• _EXTRACTED DATA_:
┌────────
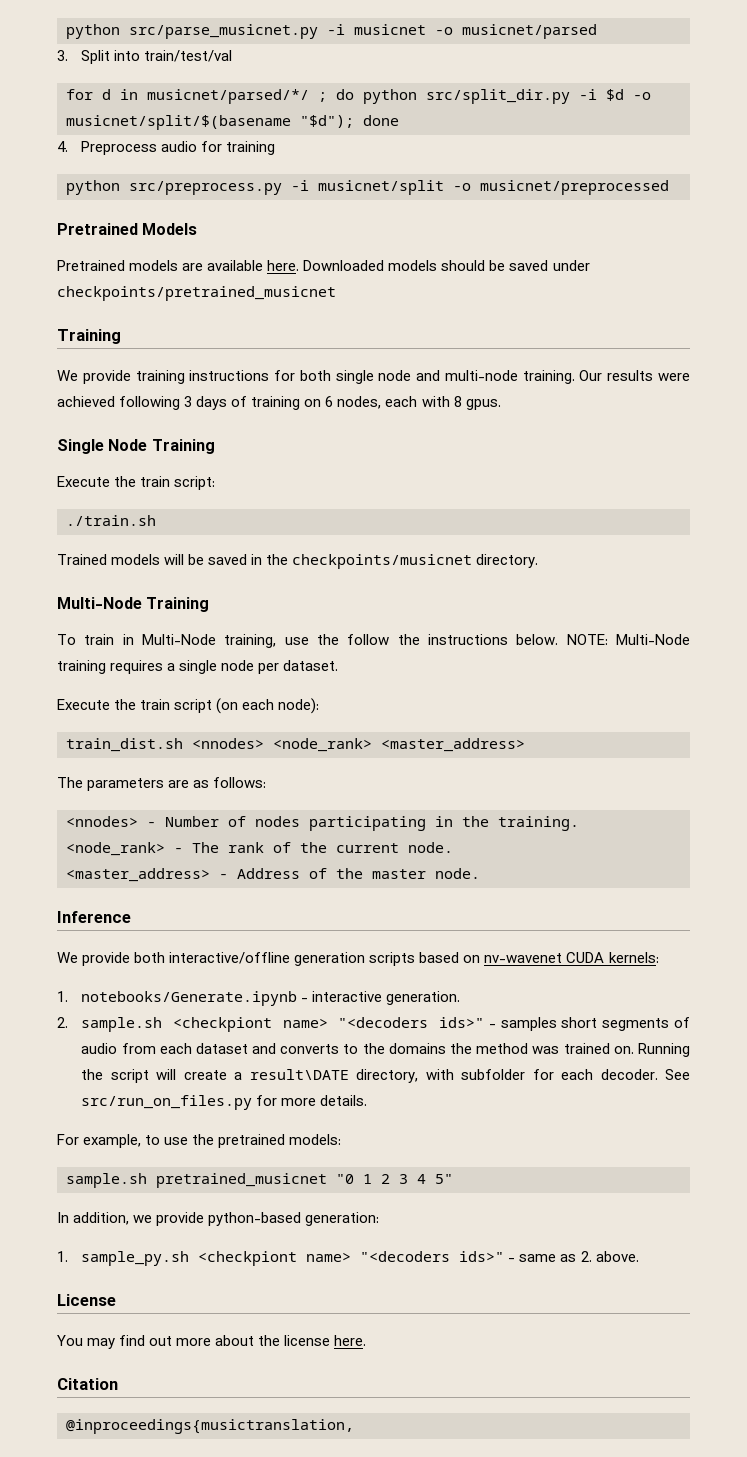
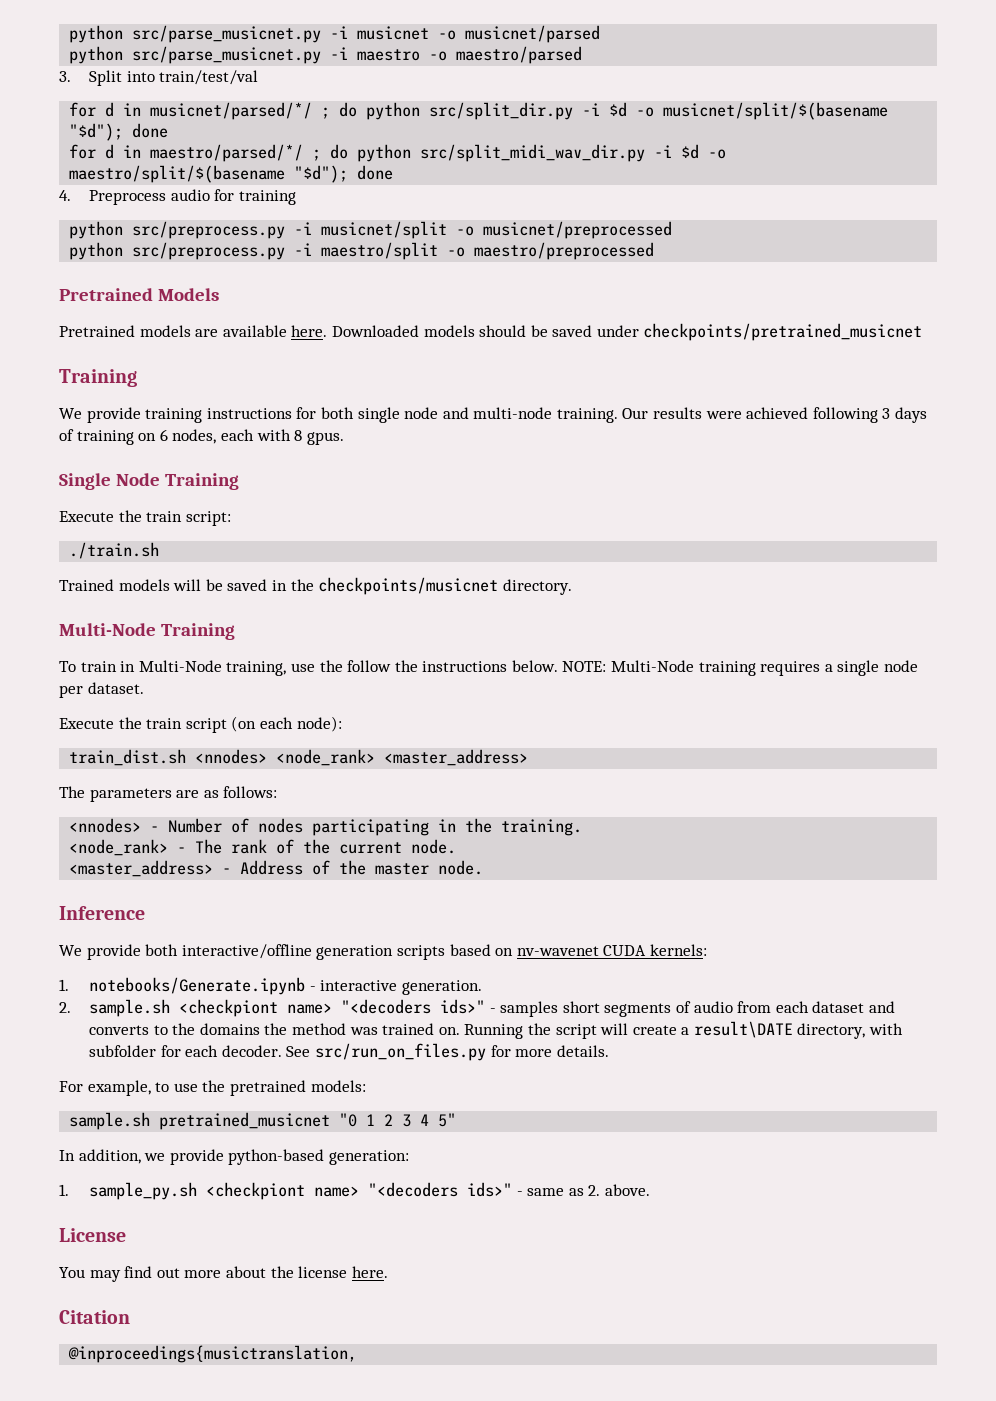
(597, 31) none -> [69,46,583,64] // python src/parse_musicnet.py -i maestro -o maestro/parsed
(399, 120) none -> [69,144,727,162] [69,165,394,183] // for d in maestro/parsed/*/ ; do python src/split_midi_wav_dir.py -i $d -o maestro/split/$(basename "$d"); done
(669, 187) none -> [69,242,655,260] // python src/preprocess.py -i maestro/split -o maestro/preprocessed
└────────
┌────────
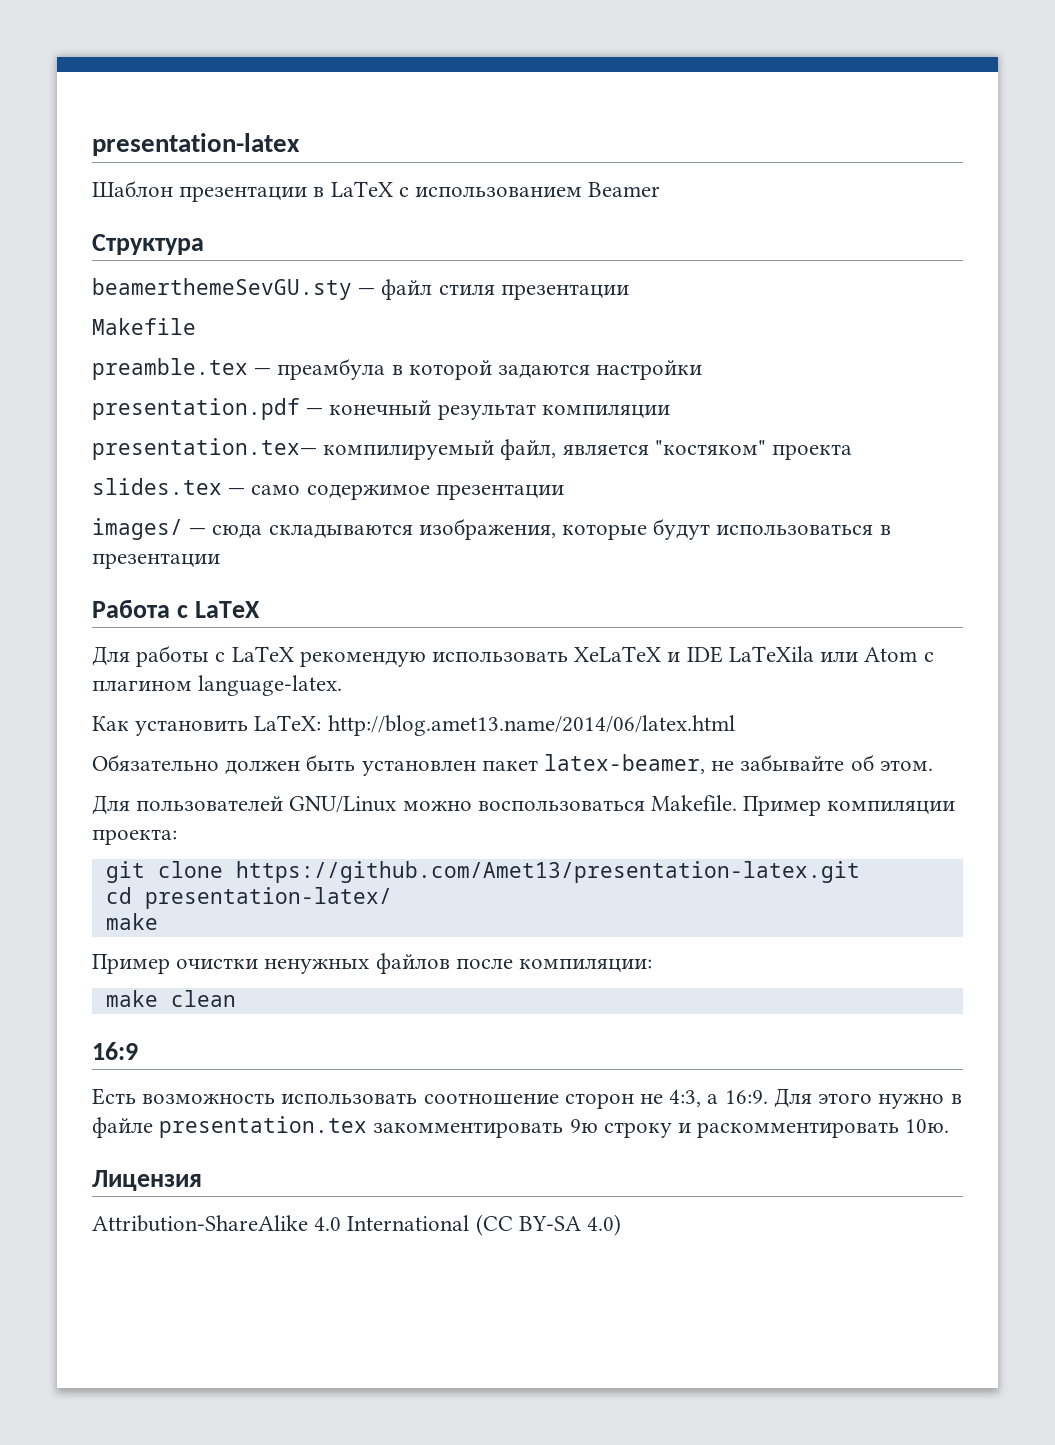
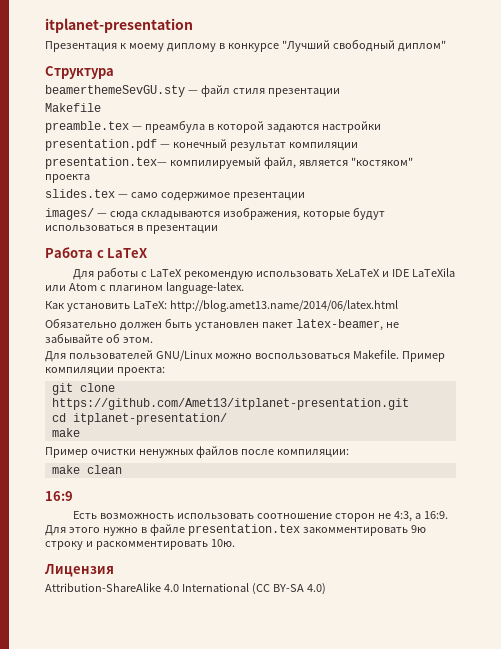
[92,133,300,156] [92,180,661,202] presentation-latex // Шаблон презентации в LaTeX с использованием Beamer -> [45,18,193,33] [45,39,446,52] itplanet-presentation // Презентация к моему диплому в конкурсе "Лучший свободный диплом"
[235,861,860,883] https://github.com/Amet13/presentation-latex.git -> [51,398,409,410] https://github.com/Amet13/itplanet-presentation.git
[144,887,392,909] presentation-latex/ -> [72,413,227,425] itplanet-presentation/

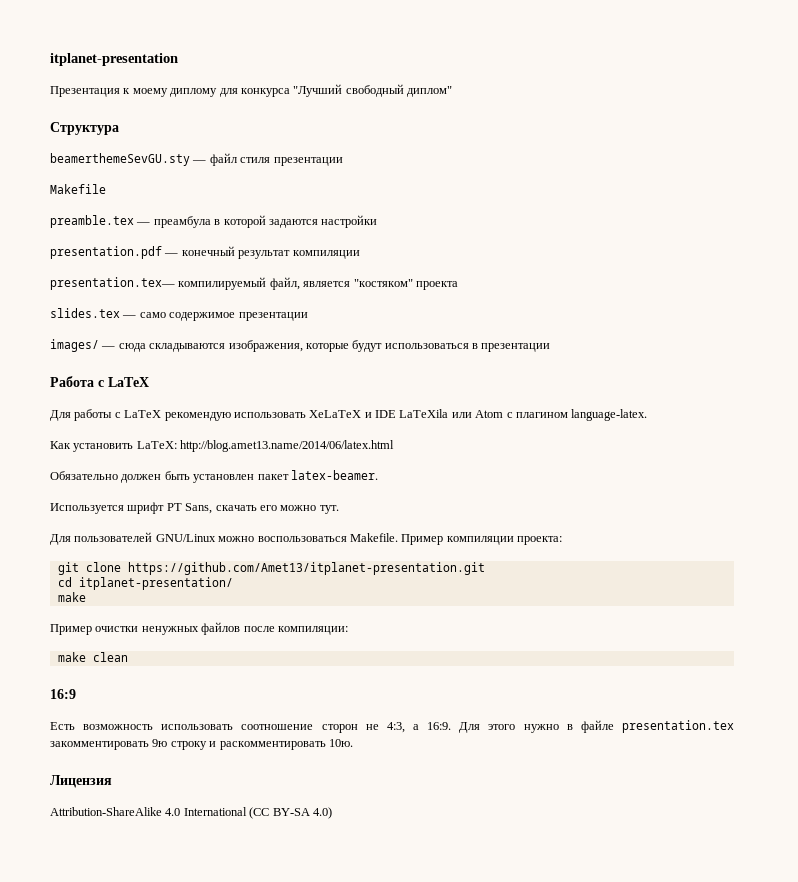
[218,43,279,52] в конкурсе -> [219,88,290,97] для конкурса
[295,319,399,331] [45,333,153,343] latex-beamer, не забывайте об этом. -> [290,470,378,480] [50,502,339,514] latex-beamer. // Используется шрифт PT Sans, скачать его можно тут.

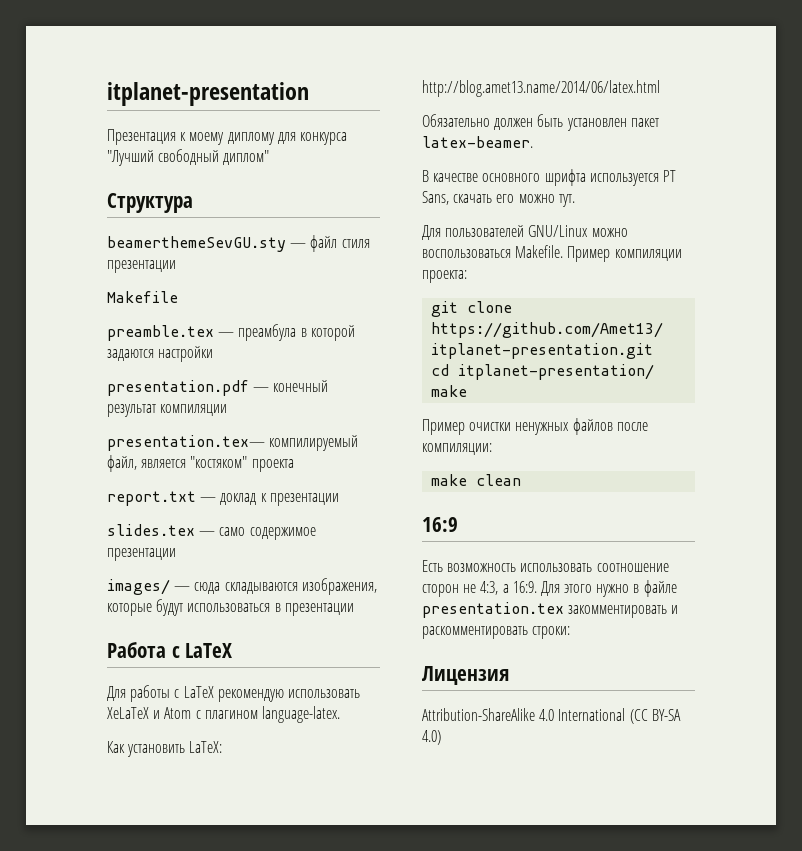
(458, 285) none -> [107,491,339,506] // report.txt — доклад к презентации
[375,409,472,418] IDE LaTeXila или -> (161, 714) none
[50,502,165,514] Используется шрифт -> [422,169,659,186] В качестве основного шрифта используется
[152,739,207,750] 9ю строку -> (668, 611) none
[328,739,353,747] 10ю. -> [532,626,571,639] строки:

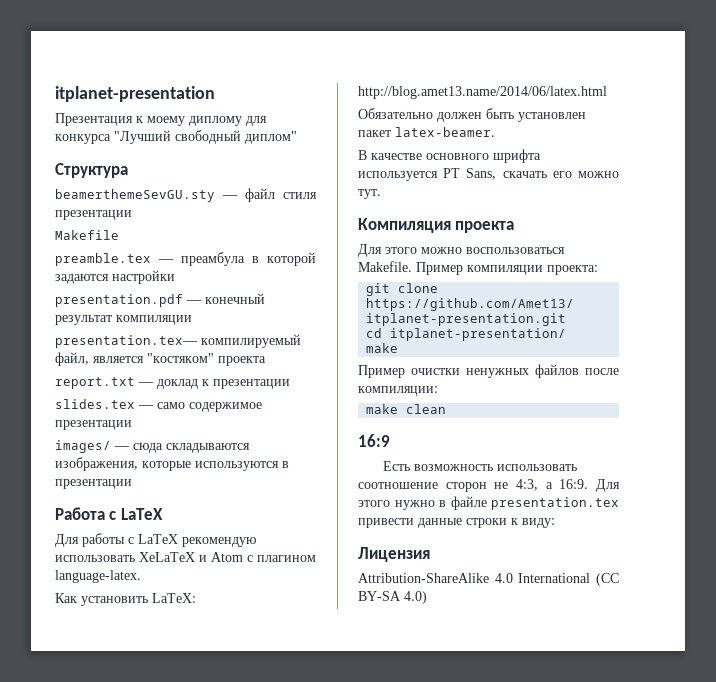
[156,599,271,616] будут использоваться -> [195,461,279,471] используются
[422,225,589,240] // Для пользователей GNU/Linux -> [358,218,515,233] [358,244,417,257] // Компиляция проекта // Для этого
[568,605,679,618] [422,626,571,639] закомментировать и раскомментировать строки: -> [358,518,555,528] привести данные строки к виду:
└────────
• _WHAT NEEDS TO BE DONE_: Above are the entries. Output exactly the lines beginning with the line that has "(597, 31) none" and ending with the line that has "(669, 187) none".

• _EXERCISE RESPONSE_:
(597, 31) none -> [69,46,583,64] // python src/parse_musicnet.py -i maestro -o maestro/parsed
(399, 120) none -> [69,144,727,162] [69,165,394,183] // for d in maestro/parsed/*/ ; do python src/split_midi_wav_dir.py -i $d -o maestro/split/$(basename "$d"); done
(669, 187) none -> [69,242,655,260] // python src/preprocess.py -i maestro/split -o maestro/preprocessed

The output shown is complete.